The lifting of the nationwide lockdown, albeit in phases, has come as a relief for the vulnerable groups. The lockdown, that had started with clapping and banging of utensils, the lighting of lamps to honour the work of frontline workers, soon turned into a sequence of unjust events that affected every human being belonging to the lowest strata.

During the lockdown, each day brought a new challenge for the marginalised communities. Migrant workers, daily wage labourers, domestic help, the homeless people were the ones to suffer the most. Videos revealing the plight of these affected communities shook the conscious of the citizens of this country. Many people, societies, and organisations came forward to help.

Representational image. Credit: Reuters

What remained invisible from the headlines were the other secondary impacts of the pandemic that majorly affected adolescent girls, women, and children. Cases of domestic violence and violence against children increased during the lockdown. The COVID-19 outbreak and the measures to control it also impacted the girls’ and women’s ability to manage their menstruation and their health.

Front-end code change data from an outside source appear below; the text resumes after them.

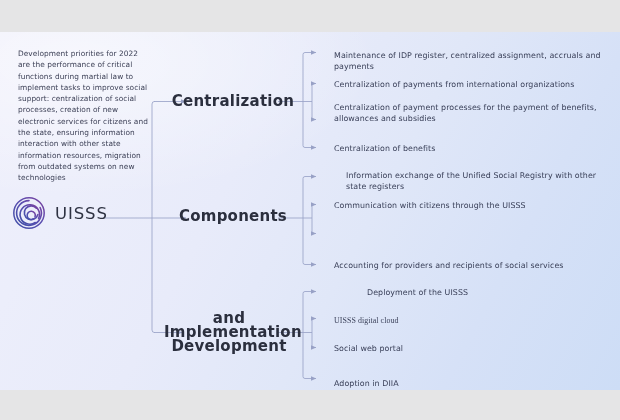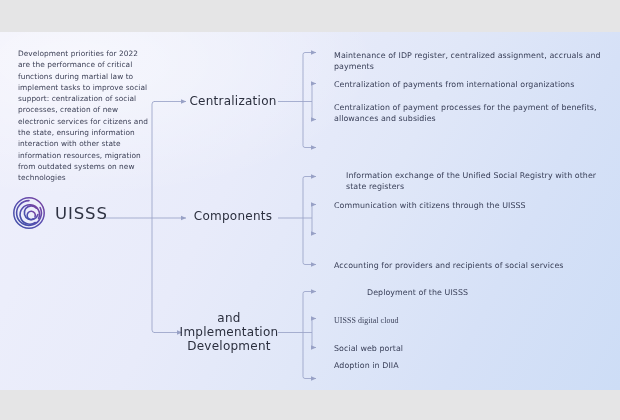--- a/index.html
+++ b/index.html
@@ -89,12 +89,13 @@
   .branch-title {
     position: absolute;
     z-index: 3;
-    font-size: 12px;
+    font-size: 15px;
     color: #2b2f3e;
     letter-spacing: 0.25px;
     text-align: center;
     width: 130px;
     line-height: 14px;
+    font-weight: bold;
   }
   #branch-title-0 { left: 168px; top: 62px; }
   #branch-title-1 { left: 168px; top: 177px; }

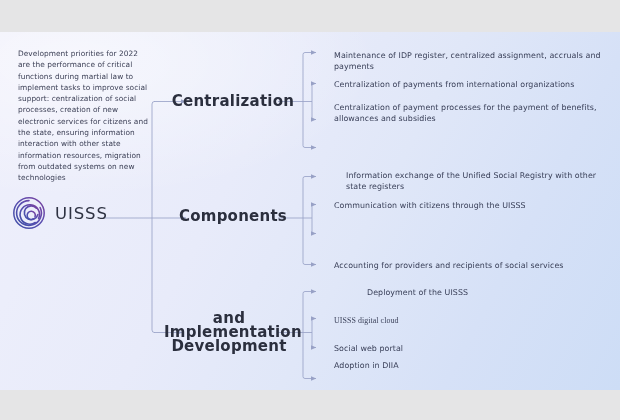--- a/index.html
+++ b/index.html
@@ -206,6 +206,7 @@
     <div class="leaf" style="left:334px; top:18px;">Maintenance of IDP register, centralized assignment, accruals and payments</div>
     <div class="leaf" style="left:334px; top:47px;">Centralization of payments from international organizations</div>
     <div class="leaf" style="left:334px; top:70px;">Centralization of payment processes for the payment of benefits, allowances and subsidies</div>
+    <div class="leaf" style="left:334px; top:111px;">Centralization of benefits</div>
 
     <div class="leaf" style="left:346px; top:138px;">Information exchange of the Unified Social Registry with other state registers</div>
     <div class="leaf" style="left:334px; top:168px;">Communication with citizens through the UISSS</div>

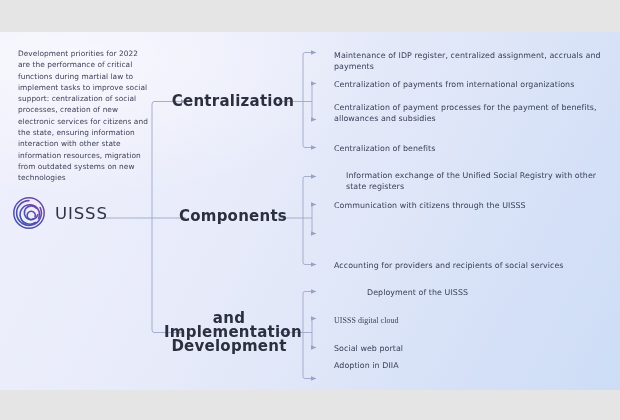--- a/index.html
+++ b/index.html
@@ -215,7 +215,7 @@
     <div class="leaf" style="left:334px; top:255px;padding-left:33px;">Deployment of the UISSS</div>
     <div class="leaf" style="left:334px; top:283px;font-family:Liberation Serif, serif;">UISSS digital cloud</div>
     <div class="leaf" style="left:334px; top:311px;">Social web portal</div>
-    <div class="leaf" style="left:334px; top:328px;">Adoption in DIIA</div>
+    <div class="leaf" style="left:334px; top:346px;">Adoption in DIIA</div>
 
   </div>
 </div>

In a country like ours, where menstrual hygiene is still considered to be a taboo by majority of the population including women themselves, the lockdown severely impacted the health of menstruators and their accessibility to menstrual hygiene products. The lockdown limited the reach and the impact hindered the efforts of the organisations working on Menstrual Hygiene Management (MHM), especially in rural areas.

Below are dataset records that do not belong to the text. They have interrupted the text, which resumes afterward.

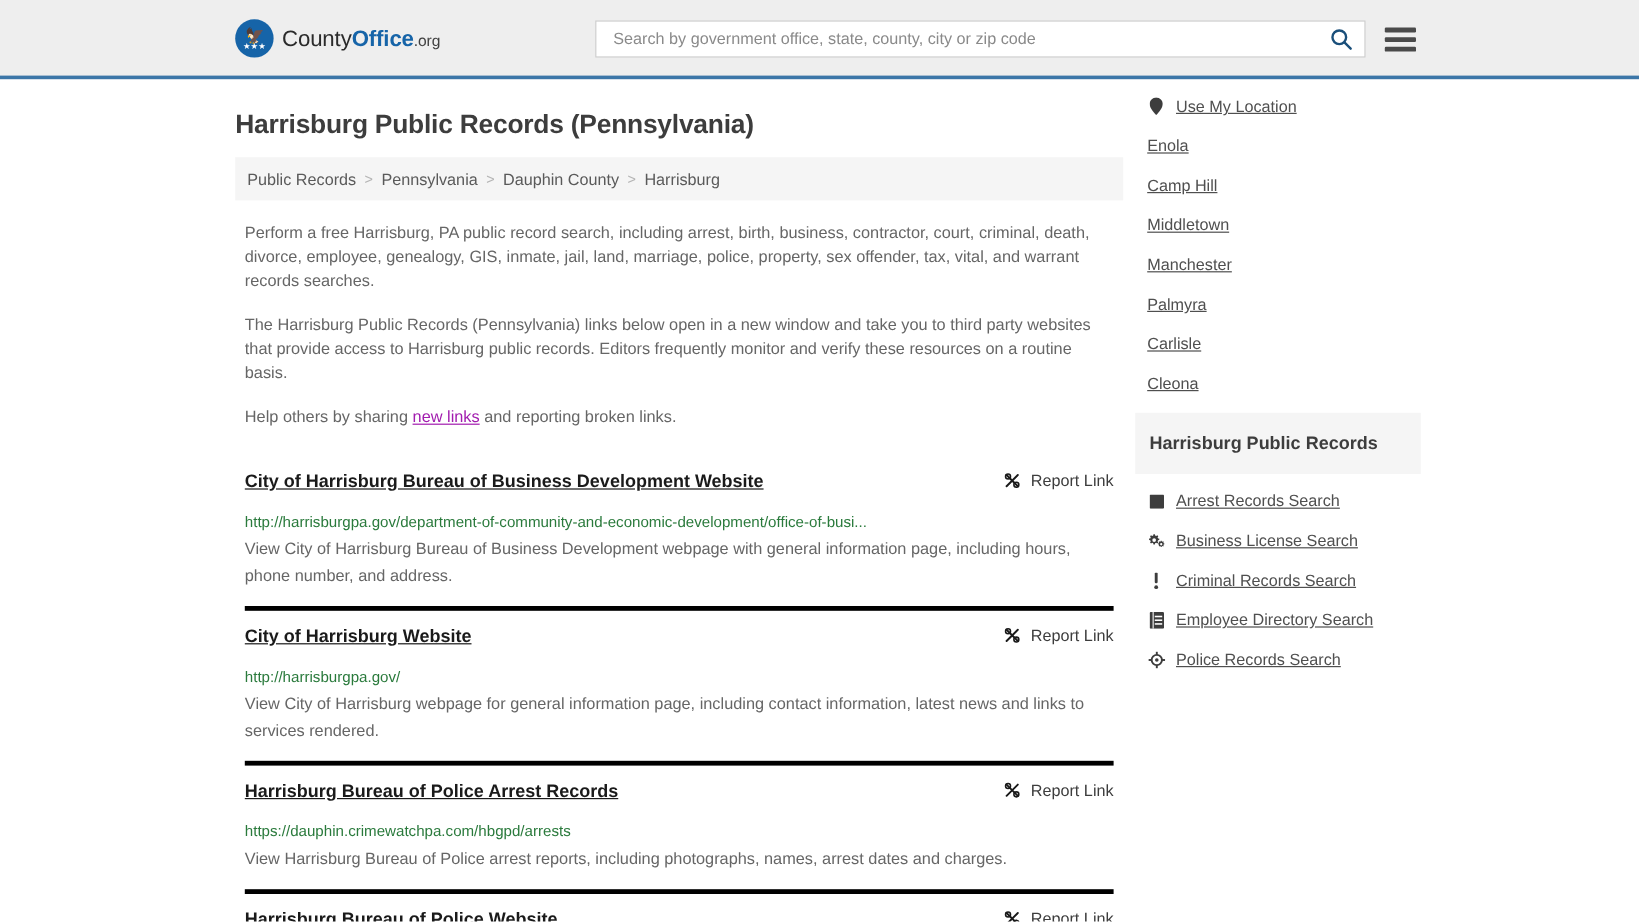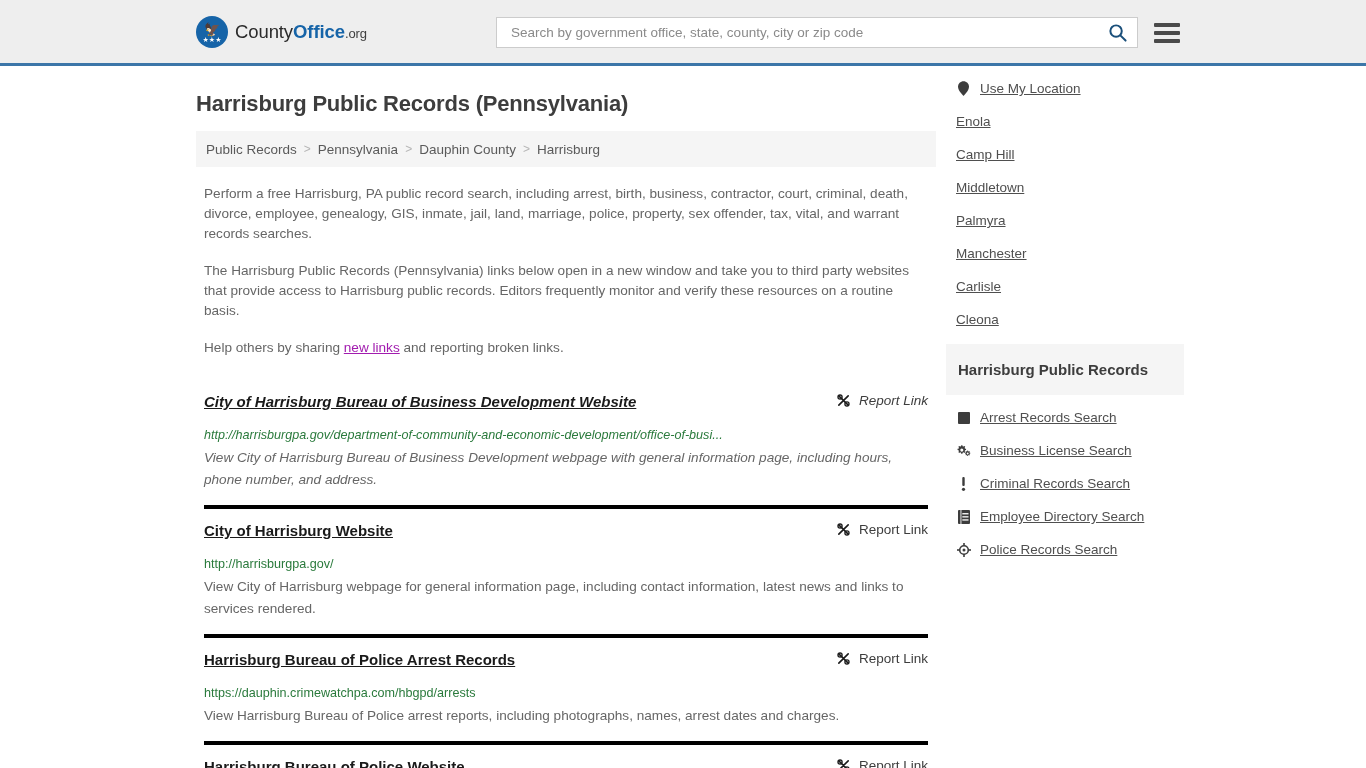--- a/index.html
+++ b/index.html
@@ -361,10 +361,10 @@
             <a href="#">Middletown</a>
           </li>
           <li class="side-item plain">
+            <a href="#">Manchester</a>
+          </li>
+          <li class="side-item plain">
             <a href="#">Palmyra</a>
-          </li>
-          <li class="side-item plain">
-            <a href="#">Manchester</a>
           </li>
           <li class="side-item plain">
             <a href="#">Carlisle</a>

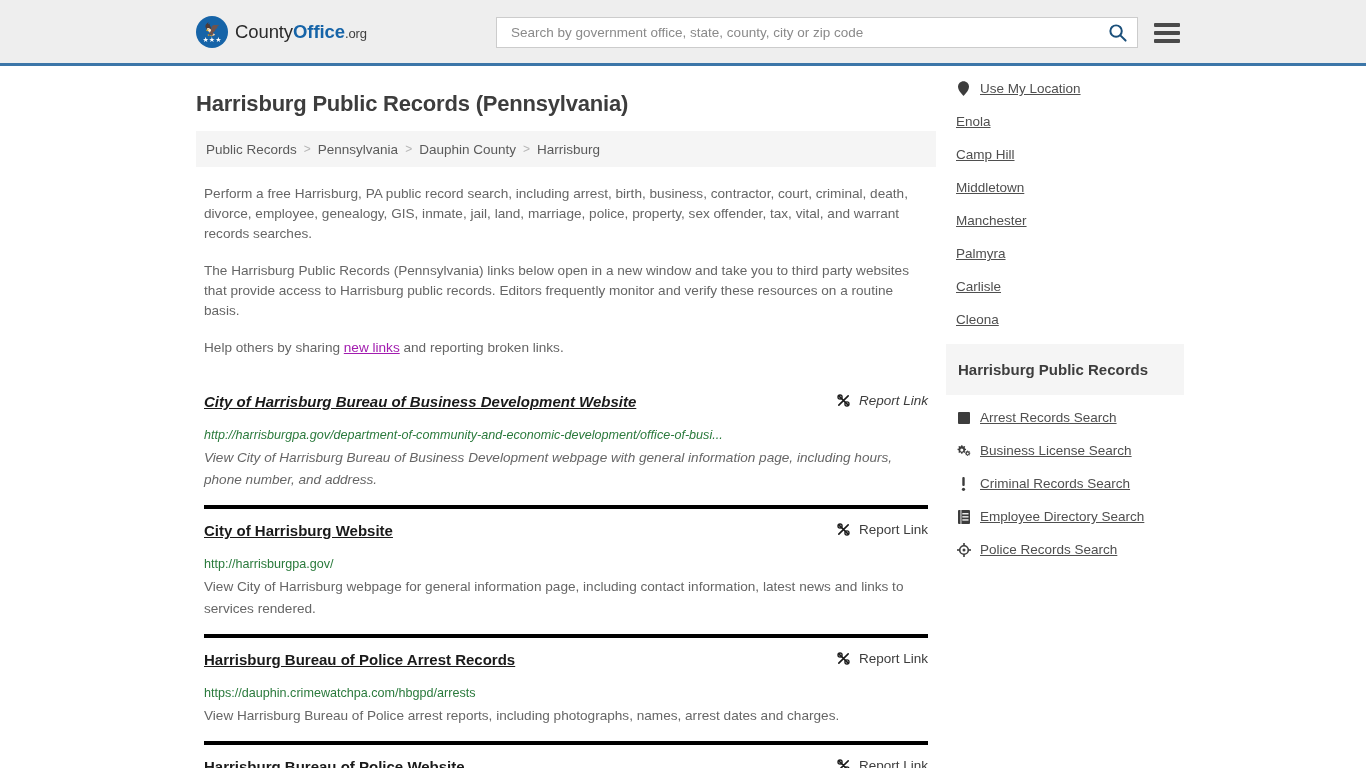--- a/index.html
+++ b/index.html
@@ -145,7 +145,7 @@
     padding: 12px 0 14px 0;
     border-top: 4px solid #000000;
   }
-  .result:first-child { border-top: 0; font-style: italic; }
+  .result:first-child { border-top: 0; }
   .result-head {
     display: flex;
     align-items: flex-start;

In a survey conducted by the Menstrual Health Alliance India (MHAI), it was observed that menstruating girls and women had decreased accessibility to toilets and menstrual hygiene products due to increased presence of male and older family and community members around them.

The survey also highlighted the limited availability of products in the markets during the lockdown. “62% of respondents stated that in the communities they work with, access from regular channels for consumers has become challenging and 22% organizations report that there is no access to menstrual products.

Clearly, the two-month lockdown further weakened the menstrual hygiene management for the menstruating women and girls especially in the rural and remote regions of the country.

Representational image.

The picture was equally, if not more, grimmer before the lockdown. Indian women’s accessibility and availability to menstrual hygiene products have always been a concern. To save themselves from the ‘systematised’ embarrassment, they attend to not buy sanitary pads from the market and expose themselves to several reproductive health issues.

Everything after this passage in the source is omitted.